▸ WORK TO BE COMPLETED
Gather each line of the records where "Scientific" appears.

▸ THE RECORDS
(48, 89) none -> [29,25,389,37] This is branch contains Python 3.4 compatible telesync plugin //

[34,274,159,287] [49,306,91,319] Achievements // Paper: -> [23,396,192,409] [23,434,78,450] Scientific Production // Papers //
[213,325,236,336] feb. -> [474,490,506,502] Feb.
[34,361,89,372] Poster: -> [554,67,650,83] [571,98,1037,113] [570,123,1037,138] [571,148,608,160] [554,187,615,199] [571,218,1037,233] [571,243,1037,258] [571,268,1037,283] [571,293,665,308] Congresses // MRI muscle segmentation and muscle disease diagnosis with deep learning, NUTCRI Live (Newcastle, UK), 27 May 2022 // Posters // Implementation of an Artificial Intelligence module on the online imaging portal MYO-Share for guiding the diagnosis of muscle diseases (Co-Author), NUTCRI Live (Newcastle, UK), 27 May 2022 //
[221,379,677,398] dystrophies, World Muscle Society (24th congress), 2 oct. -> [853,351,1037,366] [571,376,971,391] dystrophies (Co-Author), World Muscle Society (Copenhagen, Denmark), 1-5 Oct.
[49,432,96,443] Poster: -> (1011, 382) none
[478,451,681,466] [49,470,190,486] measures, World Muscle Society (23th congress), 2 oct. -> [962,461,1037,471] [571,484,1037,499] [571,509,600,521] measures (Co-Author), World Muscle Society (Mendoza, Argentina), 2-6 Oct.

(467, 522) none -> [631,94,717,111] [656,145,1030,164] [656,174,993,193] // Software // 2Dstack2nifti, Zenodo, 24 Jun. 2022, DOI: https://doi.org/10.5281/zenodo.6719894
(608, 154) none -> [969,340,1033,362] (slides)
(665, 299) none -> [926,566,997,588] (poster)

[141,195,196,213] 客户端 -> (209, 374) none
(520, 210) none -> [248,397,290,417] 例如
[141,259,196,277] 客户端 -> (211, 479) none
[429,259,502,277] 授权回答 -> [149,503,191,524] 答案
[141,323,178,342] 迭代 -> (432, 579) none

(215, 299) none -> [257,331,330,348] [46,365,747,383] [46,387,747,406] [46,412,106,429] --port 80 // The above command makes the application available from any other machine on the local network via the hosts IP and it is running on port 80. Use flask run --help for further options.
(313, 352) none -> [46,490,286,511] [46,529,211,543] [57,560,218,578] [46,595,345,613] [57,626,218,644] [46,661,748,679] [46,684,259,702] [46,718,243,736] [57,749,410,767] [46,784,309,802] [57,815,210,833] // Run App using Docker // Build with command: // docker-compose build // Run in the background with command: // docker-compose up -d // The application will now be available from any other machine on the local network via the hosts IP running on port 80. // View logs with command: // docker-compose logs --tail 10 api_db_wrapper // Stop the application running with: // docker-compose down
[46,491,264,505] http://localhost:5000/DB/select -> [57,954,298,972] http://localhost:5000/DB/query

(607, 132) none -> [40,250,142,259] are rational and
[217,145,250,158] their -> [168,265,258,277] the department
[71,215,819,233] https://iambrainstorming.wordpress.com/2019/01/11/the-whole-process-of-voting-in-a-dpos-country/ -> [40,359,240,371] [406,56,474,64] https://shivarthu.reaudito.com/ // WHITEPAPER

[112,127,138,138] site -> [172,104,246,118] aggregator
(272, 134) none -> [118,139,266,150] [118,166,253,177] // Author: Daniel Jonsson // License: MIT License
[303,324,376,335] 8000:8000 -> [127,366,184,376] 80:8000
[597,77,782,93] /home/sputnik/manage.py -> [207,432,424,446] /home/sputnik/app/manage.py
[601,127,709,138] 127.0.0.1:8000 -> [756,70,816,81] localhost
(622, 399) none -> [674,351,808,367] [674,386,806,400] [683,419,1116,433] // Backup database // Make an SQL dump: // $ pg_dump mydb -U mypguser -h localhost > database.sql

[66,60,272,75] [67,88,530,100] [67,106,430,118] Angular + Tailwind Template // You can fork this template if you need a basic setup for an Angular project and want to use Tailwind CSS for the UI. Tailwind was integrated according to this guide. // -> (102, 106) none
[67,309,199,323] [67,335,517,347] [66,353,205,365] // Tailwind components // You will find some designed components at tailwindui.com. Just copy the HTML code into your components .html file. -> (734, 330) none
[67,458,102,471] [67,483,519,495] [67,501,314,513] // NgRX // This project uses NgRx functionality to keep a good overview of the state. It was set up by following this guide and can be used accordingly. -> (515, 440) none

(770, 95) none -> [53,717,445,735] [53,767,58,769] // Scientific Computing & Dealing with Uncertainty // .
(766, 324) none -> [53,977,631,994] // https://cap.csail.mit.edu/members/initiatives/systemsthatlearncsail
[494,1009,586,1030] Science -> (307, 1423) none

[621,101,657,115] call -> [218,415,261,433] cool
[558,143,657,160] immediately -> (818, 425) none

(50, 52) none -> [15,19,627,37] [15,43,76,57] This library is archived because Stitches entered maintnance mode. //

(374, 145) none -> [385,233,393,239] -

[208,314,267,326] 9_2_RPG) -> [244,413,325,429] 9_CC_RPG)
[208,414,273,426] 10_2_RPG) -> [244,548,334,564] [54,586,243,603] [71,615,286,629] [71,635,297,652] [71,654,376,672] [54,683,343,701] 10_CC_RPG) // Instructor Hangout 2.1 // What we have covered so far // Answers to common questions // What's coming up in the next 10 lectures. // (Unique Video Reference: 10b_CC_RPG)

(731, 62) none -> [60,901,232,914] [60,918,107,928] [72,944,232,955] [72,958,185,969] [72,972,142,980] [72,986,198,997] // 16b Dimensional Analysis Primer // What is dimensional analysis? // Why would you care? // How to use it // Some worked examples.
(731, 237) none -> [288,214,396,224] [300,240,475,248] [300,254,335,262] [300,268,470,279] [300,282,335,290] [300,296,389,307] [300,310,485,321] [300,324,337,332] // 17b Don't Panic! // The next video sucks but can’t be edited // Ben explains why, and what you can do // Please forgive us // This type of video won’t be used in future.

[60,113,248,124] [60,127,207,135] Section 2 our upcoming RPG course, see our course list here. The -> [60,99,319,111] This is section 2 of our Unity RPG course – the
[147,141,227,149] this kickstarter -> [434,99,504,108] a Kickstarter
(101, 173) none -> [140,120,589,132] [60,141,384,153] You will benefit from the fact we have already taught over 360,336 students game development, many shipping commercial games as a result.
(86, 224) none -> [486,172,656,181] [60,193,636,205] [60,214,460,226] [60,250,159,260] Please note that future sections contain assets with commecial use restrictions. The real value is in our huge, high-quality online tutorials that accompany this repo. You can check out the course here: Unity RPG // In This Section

▸ EXERCISE OUTPUT
[34,274,159,287] [49,306,91,319] Achievements // Paper: -> [23,396,192,409] [23,434,78,450] Scientific Production // Papers //
(770, 95) none -> [53,717,445,735] [53,767,58,769] // Scientific Computing & Dealing with Uncertainty // .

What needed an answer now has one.